Unequal Sharing of the Home Front Burden

YERUSHALAYIM

The poor in Israel are more exposed to rocket attacks than the affluent members of society, said Homeland Security Minister Gilad Erdan on Thursday.

Erdan decried what he called an “intolerable gap” between Israelis who have access to safe zones in modern apartment buildings and poorer people who often do not even have access to nearby functioning bomb shelters, according to The Jerusalem Post.

“A third of Israeli residents have no protection at all — no safe zones in their apartment, no bomb shelters in their buildings, and no functioning public shelters nearby,” Erdan said. “This is an intolerable gap.

“We are searching for creative solutions. We’ve set up an inter-ministerial committee to overcome budgetary and bureaucratic hurdles to finding solutions,” he added, in remarks made during a conference on homeland security held by the Institute for National Security Studies (INSS) in Tel Aviv.

Those who live in buildings built from 1992 onward have protection from rockets, but many others do not. Erdan lamented the fact that the missile protection gap has remained unchanged since the end of the 2006 Second Lebanon War.

Solutions include government subsidies to install protective measures in apartments or staircases, Erdan said.

The minister’s assessment of emergency response capability in general was rather bleak compared to what the average citizen would be led to believe by the various official proclamations of the success of recent drills.

In an all-out war, Erdan said, “the enemy will try to fire a maximum number of rockets in the first days. It knows the IDF will try to extinguish rocket fire very quickly. I don’t think the Home Front Command can respond in many local councils [at the same time]. It’s the local councils that must do this. Hence, they have a very important role in preparations.”
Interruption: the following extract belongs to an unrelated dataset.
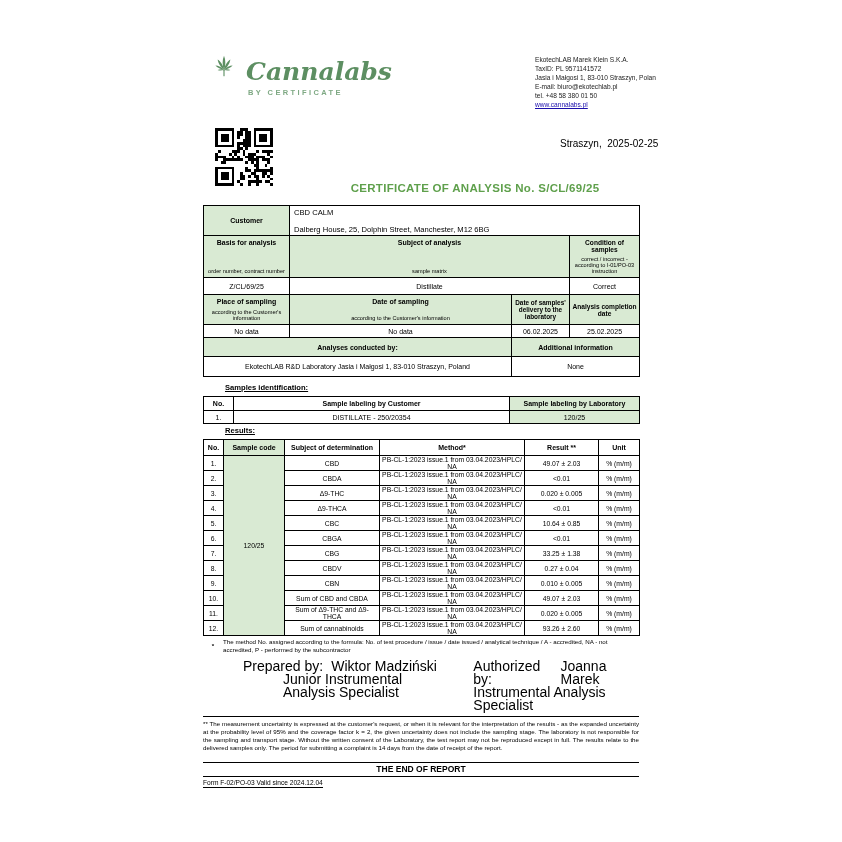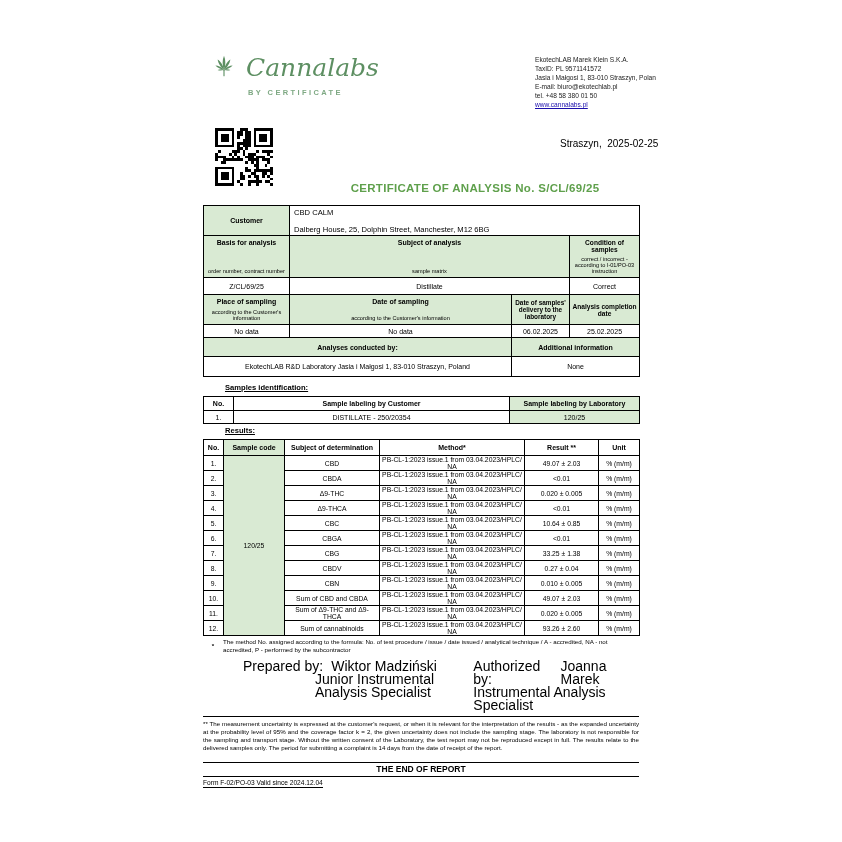"Cannalabs" .logo-row { align-items: center -> flex-end; font-weight: none -> bold }
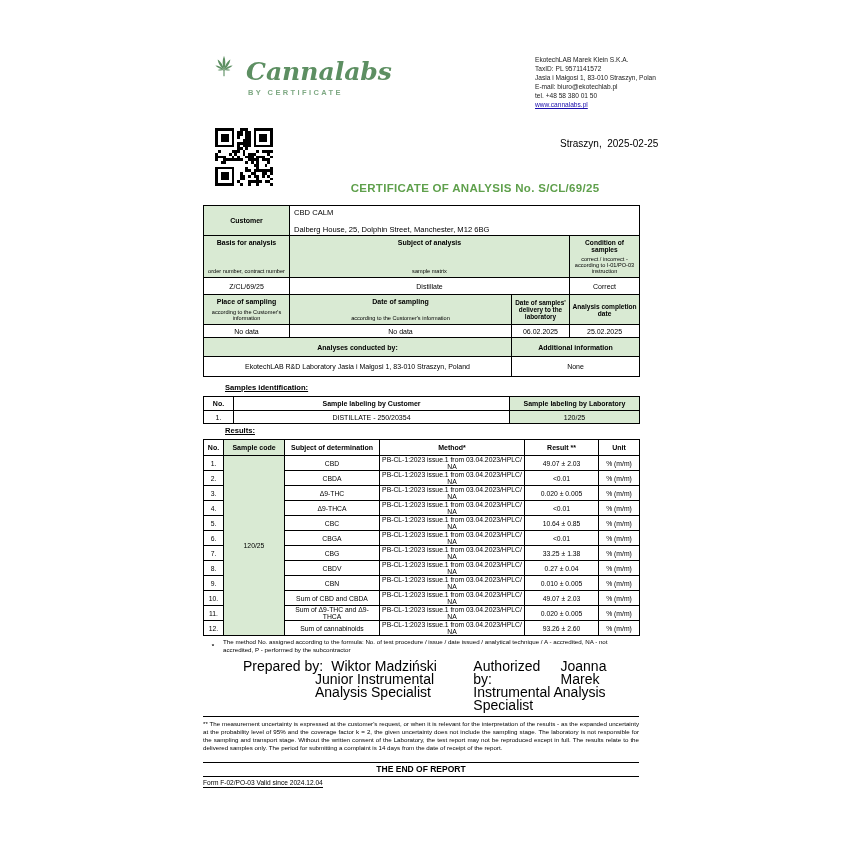"Junior Instrumental Analysis Specialist" div { margin-left: 72px -> 40px }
Any future conflict would involve a wider scope in incoming Hizbullah projectiles, their range, and their ability to inflict damage, with some projectiles carrying warheads of hundreds of kilograms of explosives, Erdan warned.

“There’s a [higher] level of accuracy in a growing number of projectiles, and there is no effective way to stop the development and arrival of these weapons. We have to take vital infrastructure into consideration; otherwise it will be difficult to maintain operational continuity in a future war,” he said.

“The home front is still not ready, not physically and not budget-wise, not in terms of legislation or regulation, for the scenario that the IDF is talking about. Even after we activate all our capabilities and our active defense, many missiles will still fall on the home front,” Erdan said.

However, the extent of the threat and the need for greater funding of home-front defenses was contested by the director of the INSS, Maj.-Gen. (ret.) Amos Yadlin, a former military intelligence chief.

Yadlin said the figure of 200,000 rockets and missiles pointed at Israel exaggerated the threat, noting that most of the projectiles were short-range and inaccurate. “We must put this threat in proportion,” he said.

“It’s wrong to invest billions in home-front defenses. This is not how to win war,” Yadlin added.